Manifold has the built-in ability to connect to, link, import and read/write to hundreds of different databases, file databases, file formats, web servers and similar data sources using Manifold's own internal code, with no need to install any additional software.  


In addition, Manifold includes a dataport that can launch the GDAL/OGR libraries to connect to any format those libraries support.   For a discussion of the GDAL/OGR libraries please see the Example: Connect to Manifold from QGIS topic.   


Both the Manifold collection of data sources and the GDAL/OGR libraries collection of file formats are large collections so there is considerable overlap between the two.   In many cases there is a native Manifold dataport for a data source and there is also a module available in the GDAL/OGR collections for that format.   However, there are also data sources which Manifold supports that GDAL/OGR does not, and there are formats available within GDAL/OGR that Manifold does not include as a built-in to Manifold.

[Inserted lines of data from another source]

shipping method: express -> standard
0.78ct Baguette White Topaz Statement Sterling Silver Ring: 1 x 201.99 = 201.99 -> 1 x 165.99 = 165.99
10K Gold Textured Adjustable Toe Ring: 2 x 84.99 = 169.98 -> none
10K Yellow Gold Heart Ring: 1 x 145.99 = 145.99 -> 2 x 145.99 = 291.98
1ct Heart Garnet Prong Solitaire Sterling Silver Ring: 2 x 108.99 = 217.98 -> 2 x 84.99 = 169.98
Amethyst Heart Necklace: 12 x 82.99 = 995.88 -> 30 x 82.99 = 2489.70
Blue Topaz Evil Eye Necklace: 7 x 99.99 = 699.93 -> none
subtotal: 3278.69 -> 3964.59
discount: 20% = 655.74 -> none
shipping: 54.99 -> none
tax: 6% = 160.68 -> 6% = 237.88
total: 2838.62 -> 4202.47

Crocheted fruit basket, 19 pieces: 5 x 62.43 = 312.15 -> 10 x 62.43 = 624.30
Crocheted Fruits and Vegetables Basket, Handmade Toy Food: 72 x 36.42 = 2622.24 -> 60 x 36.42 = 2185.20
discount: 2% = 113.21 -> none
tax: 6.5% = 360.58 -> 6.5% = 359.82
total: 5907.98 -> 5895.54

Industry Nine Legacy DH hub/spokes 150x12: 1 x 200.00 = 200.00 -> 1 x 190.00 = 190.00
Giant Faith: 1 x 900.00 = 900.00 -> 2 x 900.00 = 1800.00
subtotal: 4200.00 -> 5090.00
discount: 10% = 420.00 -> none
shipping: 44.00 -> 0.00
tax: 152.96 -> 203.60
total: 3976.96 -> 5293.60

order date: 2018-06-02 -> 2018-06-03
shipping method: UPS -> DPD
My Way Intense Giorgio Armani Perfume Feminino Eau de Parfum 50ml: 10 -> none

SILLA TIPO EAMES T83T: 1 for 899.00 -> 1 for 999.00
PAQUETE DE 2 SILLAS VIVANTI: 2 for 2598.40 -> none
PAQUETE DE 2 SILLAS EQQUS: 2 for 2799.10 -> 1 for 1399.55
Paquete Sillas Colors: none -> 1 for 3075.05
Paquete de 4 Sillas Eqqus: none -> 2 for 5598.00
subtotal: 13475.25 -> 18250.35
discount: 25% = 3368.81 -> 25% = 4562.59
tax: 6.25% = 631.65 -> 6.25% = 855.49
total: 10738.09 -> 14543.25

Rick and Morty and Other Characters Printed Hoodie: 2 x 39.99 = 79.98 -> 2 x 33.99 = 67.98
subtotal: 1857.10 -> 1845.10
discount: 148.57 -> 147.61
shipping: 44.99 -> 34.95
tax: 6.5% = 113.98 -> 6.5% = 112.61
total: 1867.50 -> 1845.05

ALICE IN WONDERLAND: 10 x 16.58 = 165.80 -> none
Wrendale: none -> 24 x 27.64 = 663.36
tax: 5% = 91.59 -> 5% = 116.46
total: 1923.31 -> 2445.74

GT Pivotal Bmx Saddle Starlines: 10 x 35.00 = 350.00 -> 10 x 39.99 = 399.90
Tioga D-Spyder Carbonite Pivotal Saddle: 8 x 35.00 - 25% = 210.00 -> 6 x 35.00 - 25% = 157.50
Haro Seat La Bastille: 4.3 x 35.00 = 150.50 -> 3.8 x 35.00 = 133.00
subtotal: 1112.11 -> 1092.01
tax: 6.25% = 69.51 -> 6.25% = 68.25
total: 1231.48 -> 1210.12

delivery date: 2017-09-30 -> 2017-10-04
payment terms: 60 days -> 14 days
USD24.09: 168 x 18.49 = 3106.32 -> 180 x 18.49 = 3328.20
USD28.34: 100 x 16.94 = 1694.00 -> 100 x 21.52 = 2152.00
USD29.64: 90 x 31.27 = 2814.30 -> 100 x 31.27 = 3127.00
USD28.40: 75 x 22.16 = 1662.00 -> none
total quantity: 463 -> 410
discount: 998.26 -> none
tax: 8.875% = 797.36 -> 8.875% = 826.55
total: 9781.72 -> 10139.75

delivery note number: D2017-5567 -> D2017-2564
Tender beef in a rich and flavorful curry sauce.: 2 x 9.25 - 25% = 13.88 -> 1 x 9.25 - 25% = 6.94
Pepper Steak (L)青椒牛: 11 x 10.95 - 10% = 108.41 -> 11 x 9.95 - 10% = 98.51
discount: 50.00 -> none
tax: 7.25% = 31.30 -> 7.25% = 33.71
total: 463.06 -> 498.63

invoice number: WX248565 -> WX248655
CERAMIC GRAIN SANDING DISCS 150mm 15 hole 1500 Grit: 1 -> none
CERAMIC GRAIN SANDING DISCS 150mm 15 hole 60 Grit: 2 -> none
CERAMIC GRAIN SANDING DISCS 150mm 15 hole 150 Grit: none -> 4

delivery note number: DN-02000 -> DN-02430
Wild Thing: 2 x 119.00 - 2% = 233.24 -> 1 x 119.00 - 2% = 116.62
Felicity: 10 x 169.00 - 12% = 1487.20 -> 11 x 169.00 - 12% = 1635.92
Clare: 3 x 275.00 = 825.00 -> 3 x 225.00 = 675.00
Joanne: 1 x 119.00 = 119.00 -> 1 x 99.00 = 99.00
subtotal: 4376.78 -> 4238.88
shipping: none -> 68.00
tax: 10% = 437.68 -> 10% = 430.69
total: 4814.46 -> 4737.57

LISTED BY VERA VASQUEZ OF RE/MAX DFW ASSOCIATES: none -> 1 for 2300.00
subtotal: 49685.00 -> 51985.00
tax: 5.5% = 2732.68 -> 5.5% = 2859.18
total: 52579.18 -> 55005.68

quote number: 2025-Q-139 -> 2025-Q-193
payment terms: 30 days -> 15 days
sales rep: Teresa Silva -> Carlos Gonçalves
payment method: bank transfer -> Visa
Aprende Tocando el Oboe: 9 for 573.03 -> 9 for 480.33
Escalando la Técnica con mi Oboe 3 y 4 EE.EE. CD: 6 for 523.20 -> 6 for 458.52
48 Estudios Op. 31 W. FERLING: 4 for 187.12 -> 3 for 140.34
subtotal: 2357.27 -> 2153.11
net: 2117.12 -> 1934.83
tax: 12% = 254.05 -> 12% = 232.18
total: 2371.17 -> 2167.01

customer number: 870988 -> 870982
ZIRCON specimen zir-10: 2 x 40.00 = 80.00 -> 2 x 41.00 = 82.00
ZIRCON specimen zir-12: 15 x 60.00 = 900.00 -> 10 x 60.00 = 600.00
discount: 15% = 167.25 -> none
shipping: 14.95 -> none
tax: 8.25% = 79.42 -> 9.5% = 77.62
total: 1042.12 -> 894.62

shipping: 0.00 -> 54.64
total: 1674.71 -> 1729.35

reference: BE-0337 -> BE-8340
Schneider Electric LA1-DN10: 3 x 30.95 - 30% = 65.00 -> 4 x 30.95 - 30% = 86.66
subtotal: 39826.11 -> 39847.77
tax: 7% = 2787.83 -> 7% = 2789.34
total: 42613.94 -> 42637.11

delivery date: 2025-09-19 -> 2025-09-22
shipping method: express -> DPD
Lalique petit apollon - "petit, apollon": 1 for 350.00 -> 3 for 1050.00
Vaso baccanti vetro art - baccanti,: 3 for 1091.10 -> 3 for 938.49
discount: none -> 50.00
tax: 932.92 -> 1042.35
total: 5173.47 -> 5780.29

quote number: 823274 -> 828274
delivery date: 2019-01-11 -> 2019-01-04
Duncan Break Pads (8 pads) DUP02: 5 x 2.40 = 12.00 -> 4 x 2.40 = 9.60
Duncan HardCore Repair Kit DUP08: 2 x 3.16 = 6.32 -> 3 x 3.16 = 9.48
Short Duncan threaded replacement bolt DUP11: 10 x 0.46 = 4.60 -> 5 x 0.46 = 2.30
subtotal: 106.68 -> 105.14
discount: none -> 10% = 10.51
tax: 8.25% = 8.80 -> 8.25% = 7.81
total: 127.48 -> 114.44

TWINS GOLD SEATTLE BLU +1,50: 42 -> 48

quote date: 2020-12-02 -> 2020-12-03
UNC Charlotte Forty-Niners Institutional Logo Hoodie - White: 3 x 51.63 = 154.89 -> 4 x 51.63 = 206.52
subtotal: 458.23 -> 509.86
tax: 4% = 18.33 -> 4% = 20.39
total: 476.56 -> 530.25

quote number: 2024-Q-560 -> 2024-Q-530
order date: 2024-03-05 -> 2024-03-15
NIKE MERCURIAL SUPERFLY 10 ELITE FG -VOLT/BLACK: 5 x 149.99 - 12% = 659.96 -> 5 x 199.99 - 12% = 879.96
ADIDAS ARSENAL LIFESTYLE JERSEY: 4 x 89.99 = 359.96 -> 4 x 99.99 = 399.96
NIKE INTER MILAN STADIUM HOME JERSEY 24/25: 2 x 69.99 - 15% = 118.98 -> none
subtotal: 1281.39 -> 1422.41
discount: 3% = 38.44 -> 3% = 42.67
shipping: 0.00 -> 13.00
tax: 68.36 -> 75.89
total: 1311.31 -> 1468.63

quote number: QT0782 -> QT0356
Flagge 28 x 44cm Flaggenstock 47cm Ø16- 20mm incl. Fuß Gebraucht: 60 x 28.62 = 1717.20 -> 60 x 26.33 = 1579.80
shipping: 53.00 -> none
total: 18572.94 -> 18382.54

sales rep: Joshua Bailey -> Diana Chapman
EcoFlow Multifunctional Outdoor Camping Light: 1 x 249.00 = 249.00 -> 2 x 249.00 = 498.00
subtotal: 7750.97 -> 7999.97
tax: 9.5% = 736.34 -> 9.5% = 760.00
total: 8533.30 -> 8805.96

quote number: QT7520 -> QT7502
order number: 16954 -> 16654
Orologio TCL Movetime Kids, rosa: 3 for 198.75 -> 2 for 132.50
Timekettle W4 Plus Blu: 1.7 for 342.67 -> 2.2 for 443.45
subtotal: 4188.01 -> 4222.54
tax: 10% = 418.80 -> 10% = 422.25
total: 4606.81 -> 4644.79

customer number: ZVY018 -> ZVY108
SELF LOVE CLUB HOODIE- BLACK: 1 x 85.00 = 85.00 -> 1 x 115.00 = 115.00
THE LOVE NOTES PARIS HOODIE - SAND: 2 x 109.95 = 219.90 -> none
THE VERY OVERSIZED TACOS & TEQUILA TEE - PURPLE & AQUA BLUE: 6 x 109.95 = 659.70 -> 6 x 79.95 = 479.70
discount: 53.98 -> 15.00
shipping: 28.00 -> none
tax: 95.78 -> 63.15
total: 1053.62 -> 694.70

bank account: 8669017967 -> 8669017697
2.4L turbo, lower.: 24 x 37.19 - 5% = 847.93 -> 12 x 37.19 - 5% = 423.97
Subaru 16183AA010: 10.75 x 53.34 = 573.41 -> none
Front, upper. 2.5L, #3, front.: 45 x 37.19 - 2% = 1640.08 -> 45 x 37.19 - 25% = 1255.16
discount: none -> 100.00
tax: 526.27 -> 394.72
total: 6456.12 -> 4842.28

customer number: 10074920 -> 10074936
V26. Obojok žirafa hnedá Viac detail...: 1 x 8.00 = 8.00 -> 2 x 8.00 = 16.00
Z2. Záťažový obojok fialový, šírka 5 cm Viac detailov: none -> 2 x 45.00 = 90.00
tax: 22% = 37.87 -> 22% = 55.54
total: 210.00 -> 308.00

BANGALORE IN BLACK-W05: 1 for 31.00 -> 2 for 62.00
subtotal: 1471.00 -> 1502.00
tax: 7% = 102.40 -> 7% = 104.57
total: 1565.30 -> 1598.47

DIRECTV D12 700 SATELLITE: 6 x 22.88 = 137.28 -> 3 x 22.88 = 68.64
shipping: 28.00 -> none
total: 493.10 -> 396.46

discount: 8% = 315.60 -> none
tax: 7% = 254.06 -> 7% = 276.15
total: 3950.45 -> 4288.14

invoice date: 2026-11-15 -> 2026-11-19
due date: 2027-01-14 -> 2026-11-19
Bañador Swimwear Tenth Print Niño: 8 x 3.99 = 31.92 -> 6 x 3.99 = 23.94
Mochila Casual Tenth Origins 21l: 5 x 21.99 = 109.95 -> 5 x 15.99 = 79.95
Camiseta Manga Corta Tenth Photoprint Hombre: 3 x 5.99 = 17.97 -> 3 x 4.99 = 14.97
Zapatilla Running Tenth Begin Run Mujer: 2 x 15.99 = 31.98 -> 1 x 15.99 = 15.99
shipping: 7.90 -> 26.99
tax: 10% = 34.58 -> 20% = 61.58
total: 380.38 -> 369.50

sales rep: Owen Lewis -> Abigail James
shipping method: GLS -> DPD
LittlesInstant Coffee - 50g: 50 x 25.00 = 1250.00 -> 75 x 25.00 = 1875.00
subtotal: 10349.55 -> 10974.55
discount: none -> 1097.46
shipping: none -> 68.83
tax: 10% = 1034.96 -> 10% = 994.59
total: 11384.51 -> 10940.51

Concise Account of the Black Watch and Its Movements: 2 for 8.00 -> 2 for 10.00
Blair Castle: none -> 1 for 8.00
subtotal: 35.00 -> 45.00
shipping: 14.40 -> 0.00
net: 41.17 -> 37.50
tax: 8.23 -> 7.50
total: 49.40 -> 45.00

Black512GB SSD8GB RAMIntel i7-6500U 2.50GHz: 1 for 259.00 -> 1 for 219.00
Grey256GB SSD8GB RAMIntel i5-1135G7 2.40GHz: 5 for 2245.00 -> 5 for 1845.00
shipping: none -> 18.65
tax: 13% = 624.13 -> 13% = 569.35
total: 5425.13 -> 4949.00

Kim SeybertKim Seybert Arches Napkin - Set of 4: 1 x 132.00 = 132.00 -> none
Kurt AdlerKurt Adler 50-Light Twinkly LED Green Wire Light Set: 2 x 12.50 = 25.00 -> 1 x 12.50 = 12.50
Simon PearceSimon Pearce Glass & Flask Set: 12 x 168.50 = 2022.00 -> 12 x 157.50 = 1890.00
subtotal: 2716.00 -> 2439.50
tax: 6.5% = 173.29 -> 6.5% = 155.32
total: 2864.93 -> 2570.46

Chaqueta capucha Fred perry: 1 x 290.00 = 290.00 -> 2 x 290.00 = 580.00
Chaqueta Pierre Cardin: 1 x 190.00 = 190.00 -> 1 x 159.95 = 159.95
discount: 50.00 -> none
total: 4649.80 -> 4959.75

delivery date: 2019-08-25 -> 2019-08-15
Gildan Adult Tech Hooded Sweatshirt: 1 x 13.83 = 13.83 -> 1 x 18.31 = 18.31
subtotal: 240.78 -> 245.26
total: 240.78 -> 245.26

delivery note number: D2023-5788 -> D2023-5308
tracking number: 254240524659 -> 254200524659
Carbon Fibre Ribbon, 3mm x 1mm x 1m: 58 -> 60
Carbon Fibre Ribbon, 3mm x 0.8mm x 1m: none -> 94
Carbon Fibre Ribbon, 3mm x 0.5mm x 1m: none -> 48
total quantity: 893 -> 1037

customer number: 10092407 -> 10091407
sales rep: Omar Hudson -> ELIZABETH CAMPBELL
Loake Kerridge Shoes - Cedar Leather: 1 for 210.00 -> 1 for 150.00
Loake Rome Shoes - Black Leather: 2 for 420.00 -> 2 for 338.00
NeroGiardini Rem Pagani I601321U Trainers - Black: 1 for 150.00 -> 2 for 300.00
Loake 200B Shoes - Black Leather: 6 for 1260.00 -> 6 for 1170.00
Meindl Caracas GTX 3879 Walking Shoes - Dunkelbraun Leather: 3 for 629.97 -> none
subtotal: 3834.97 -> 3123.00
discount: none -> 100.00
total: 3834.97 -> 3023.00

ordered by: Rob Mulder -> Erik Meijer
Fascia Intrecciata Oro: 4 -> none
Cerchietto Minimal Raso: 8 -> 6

If we want to import data from a format that Manifold does not support but which is available within GDAL/OGR, we can use the Manifold GDAL dataport to connect through GDAL/OGR to the desired format.  While that will have limitations compared to using a native Manifold connection, using GDAL may be the only way to get data out of a format that is not otherwise supported by Manifold.


In this example we will use GDAL to get data from a file that uses an obsolete ESRI file geodatabase format.   Manifold reads/writes to modern ESRI GDB file geodatabase format but does not read the older, obsolete form.  GDAL includes an older, reversed engineered, non-ESRI module that usually can read the older format and get much, often all, of the information it contains.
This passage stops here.